┏━━

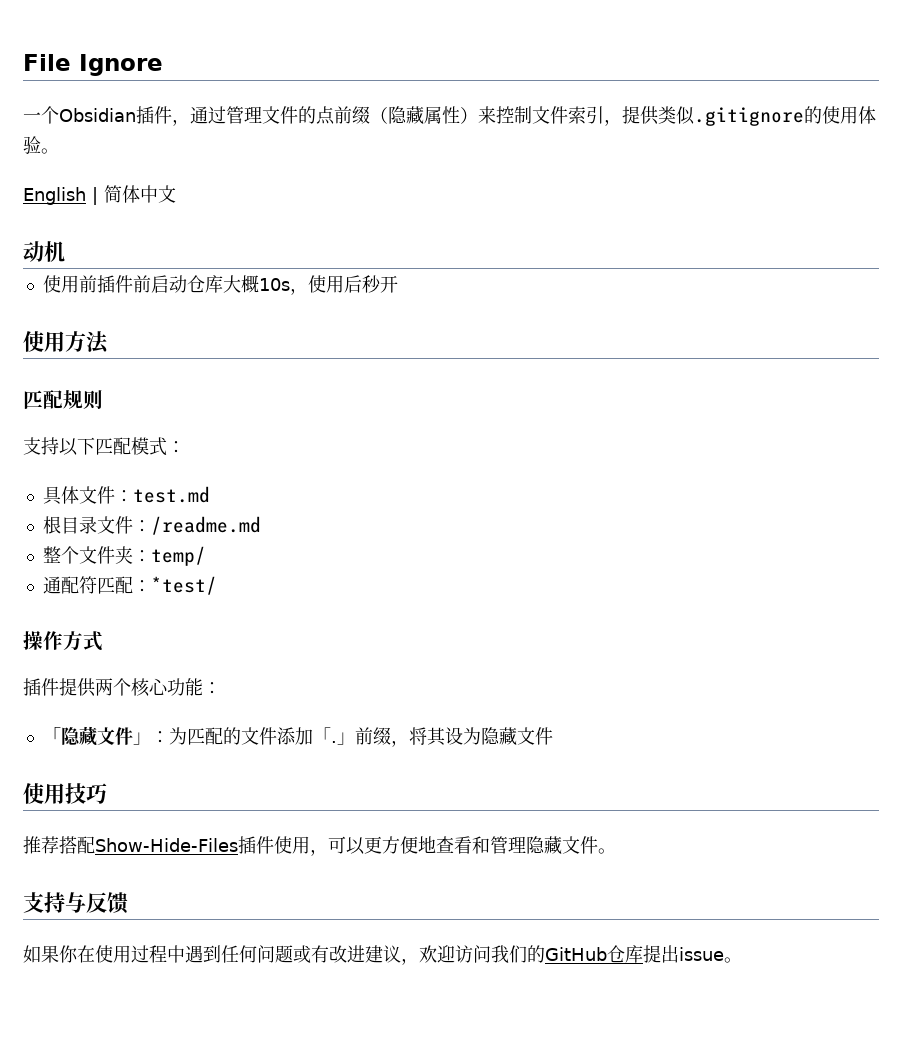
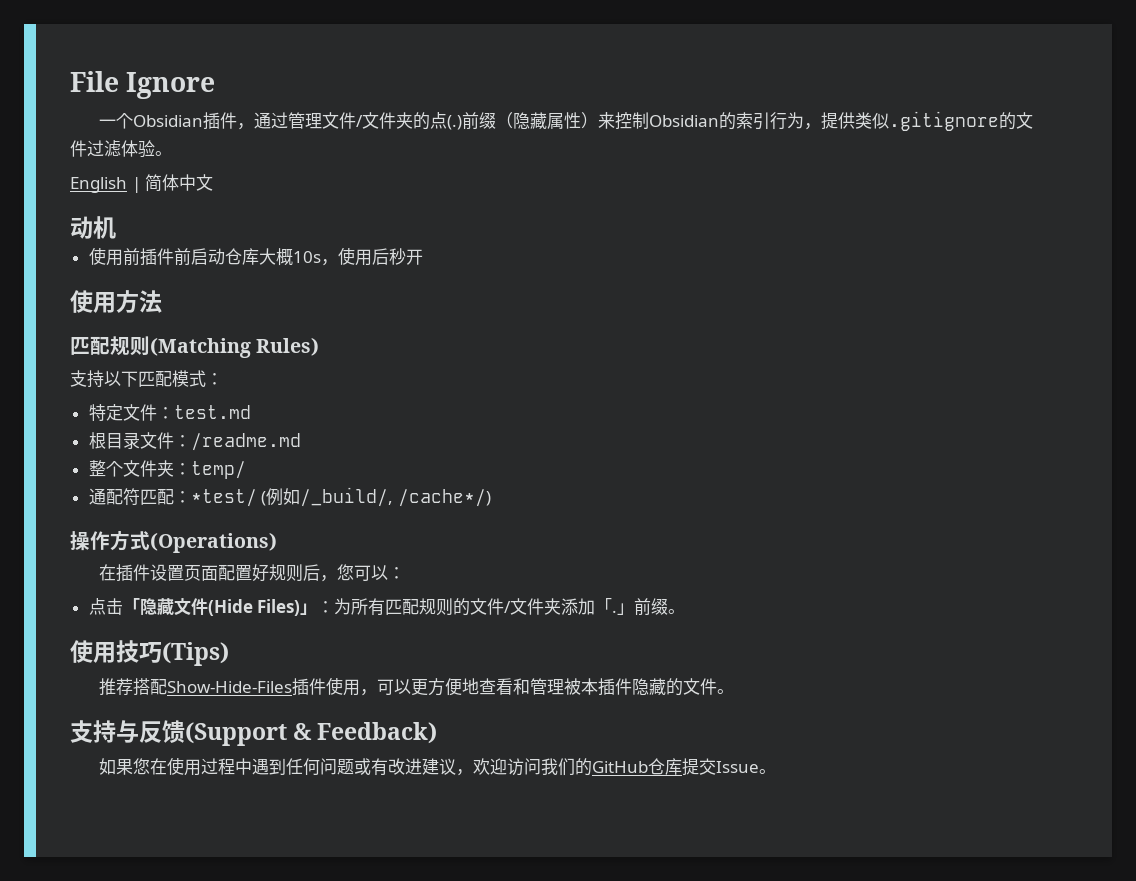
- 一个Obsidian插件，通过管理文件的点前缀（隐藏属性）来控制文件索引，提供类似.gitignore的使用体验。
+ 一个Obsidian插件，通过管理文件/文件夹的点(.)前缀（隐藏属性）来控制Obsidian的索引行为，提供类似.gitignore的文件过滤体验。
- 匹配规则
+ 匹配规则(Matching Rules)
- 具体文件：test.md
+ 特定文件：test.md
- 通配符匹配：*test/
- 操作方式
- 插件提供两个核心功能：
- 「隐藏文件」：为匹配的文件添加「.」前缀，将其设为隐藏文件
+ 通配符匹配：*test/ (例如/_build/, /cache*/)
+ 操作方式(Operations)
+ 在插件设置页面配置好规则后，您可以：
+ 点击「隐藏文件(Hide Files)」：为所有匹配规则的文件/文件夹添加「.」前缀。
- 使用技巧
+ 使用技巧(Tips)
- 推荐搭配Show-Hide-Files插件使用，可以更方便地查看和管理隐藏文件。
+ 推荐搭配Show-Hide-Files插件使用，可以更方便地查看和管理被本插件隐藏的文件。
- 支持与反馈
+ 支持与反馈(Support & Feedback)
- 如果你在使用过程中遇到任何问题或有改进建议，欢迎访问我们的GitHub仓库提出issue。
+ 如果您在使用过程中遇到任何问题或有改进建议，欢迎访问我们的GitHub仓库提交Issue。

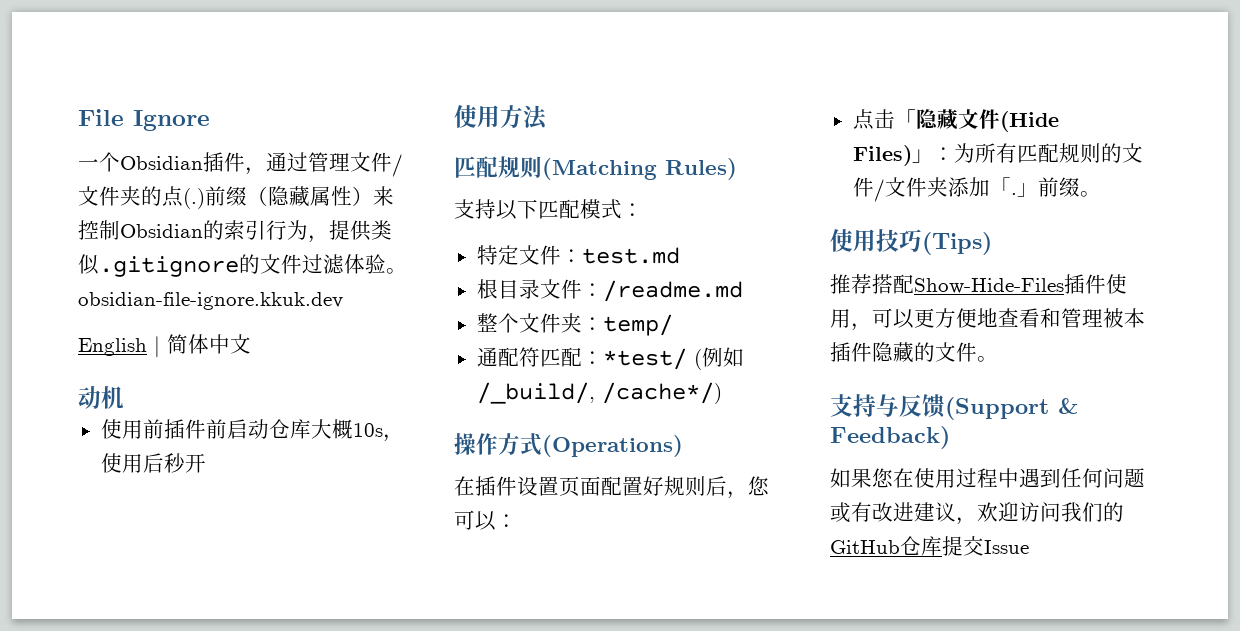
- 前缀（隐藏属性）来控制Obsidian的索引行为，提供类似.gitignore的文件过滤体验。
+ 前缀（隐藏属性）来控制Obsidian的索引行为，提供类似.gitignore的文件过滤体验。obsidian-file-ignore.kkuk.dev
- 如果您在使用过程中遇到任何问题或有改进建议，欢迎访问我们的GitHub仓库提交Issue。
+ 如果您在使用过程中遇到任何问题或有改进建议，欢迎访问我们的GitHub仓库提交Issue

┗━━
┏━━

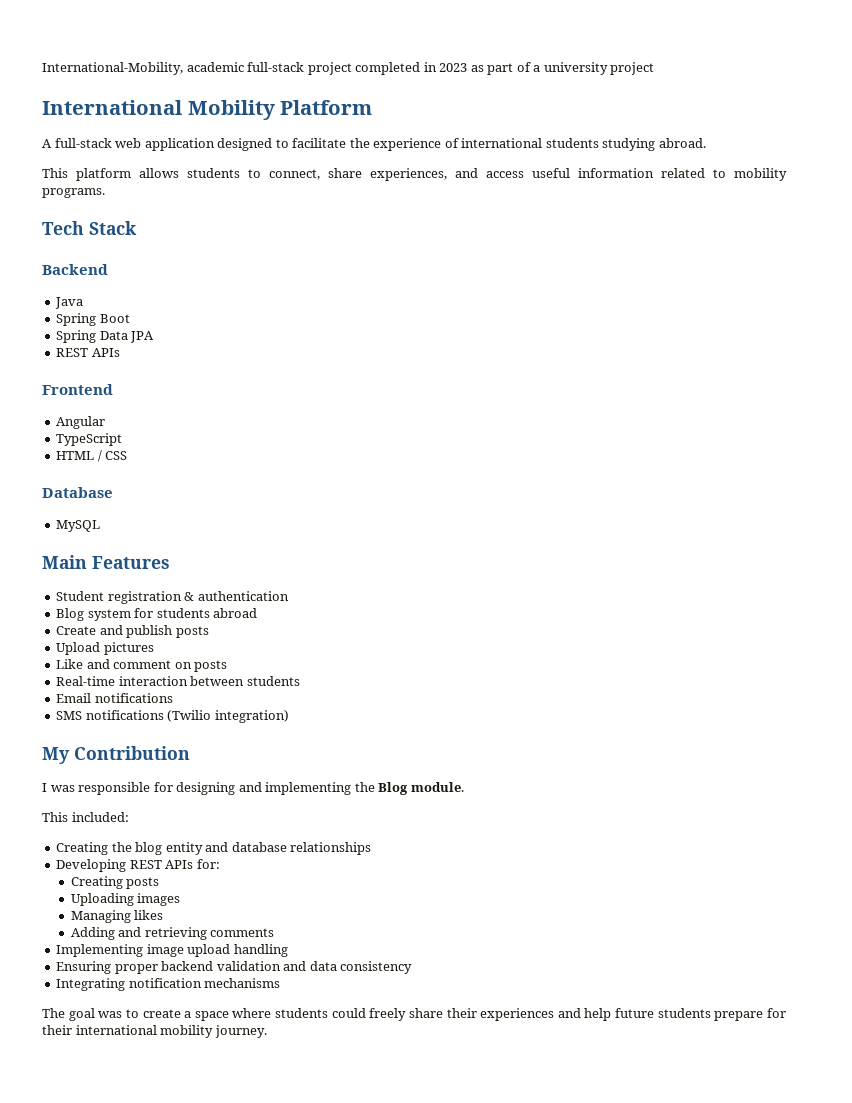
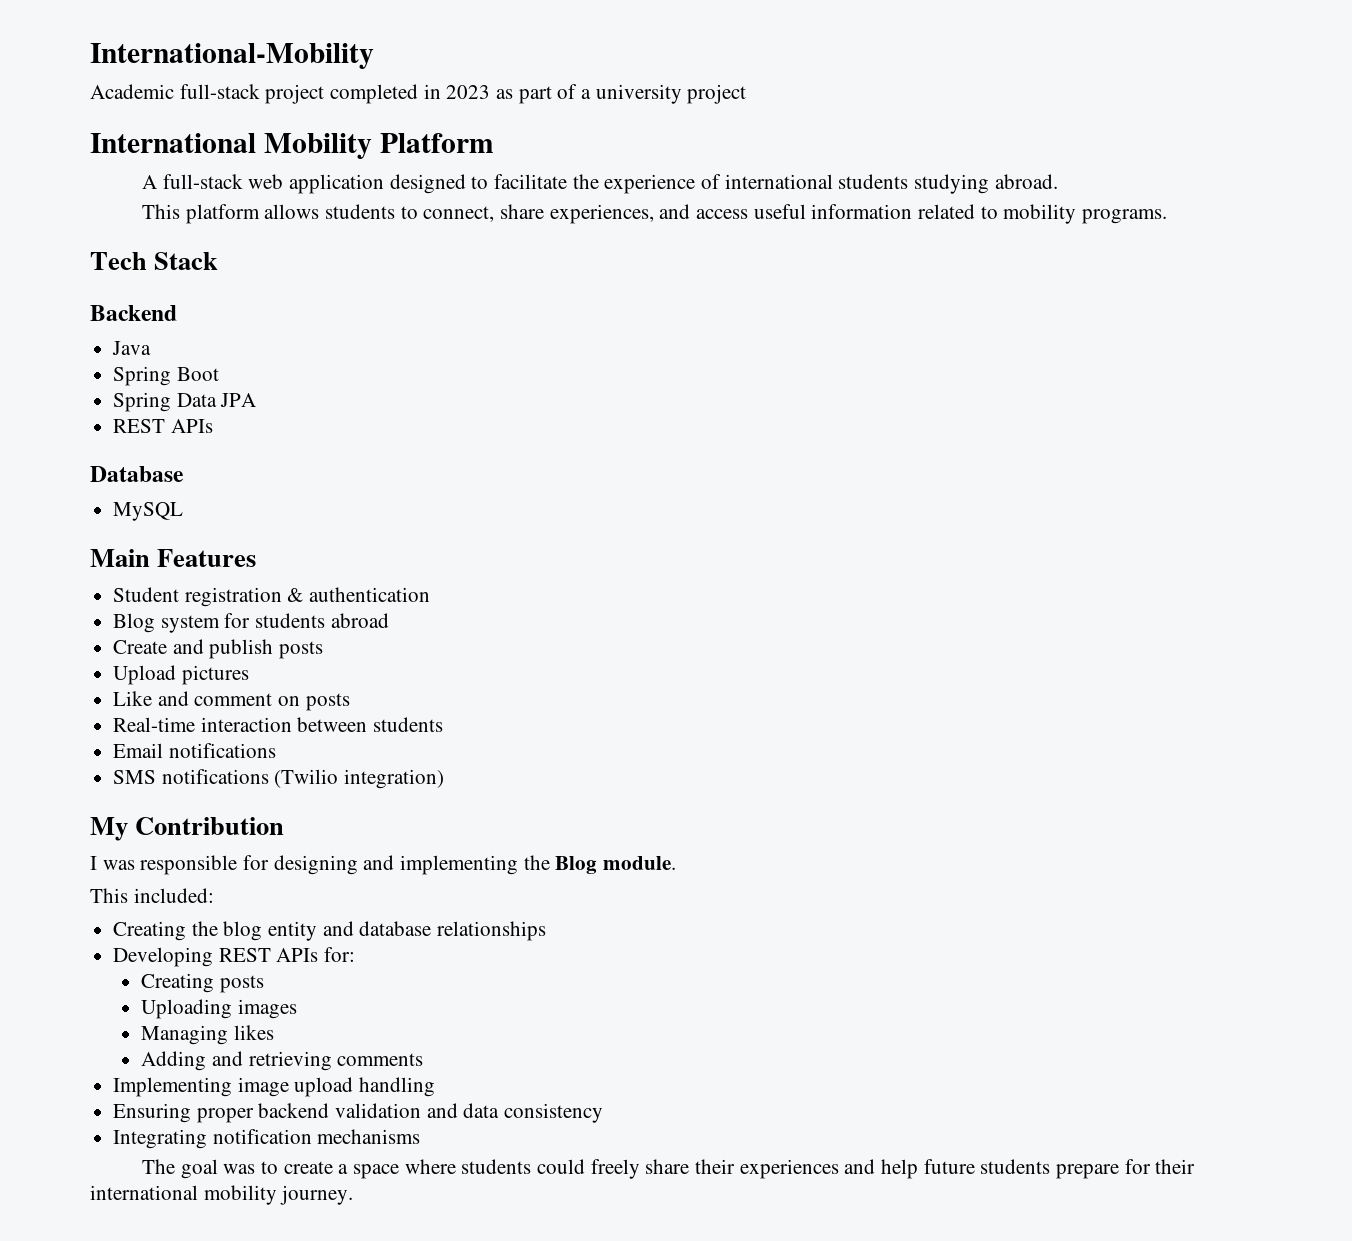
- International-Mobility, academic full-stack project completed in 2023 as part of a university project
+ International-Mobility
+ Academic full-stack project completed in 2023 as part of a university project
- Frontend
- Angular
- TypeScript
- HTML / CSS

┗━━

### Task instructions
To complete this exercise, transcribe exactly the lines above from the one that holds "- 一个Obsidian插件" through the one that holds "- 如果您在使用过程中遇到任". Pictures stay out.

### Reply
- 一个Obsidian插件，通过管理文件的点前缀（隐藏属性）来控制文件索引，提供类似.gitignore的使用体验。
+ 一个Obsidian插件，通过管理文件/文件夹的点(.)前缀（隐藏属性）来控制Obsidian的索引行为，提供类似.gitignore的文件过滤体验。
- 匹配规则
+ 匹配规则(Matching Rules)
- 具体文件：test.md
+ 特定文件：test.md
- 通配符匹配：*test/
- 操作方式
- 插件提供两个核心功能：
- 「隐藏文件」：为匹配的文件添加「.」前缀，将其设为隐藏文件
+ 通配符匹配：*test/ (例如/_build/, /cache*/)
+ 操作方式(Operations)
+ 在插件设置页面配置好规则后，您可以：
+ 点击「隐藏文件(Hide Files)」：为所有匹配规则的文件/文件夹添加「.」前缀。
- 使用技巧
+ 使用技巧(Tips)
- 推荐搭配Show-Hide-Files插件使用，可以更方便地查看和管理隐藏文件。
+ 推荐搭配Show-Hide-Files插件使用，可以更方便地查看和管理被本插件隐藏的文件。
- 支持与反馈
+ 支持与反馈(Support & Feedback)
- 如果你在使用过程中遇到任何问题或有改进建议，欢迎访问我们的GitHub仓库提出issue。
+ 如果您在使用过程中遇到任何问题或有改进建议，欢迎访问我们的GitHub仓库提交Issue。

- 前缀（隐藏属性）来控制Obsidian的索引行为，提供类似.gitignore的文件过滤体验。
+ 前缀（隐藏属性）来控制Obsidian的索引行为，提供类似.gitignore的文件过滤体验。obsidian-file-ignore.kkuk.dev
- 如果您在使用过程中遇到任何问题或有改进建议，欢迎访问我们的GitHub仓库提交Issue。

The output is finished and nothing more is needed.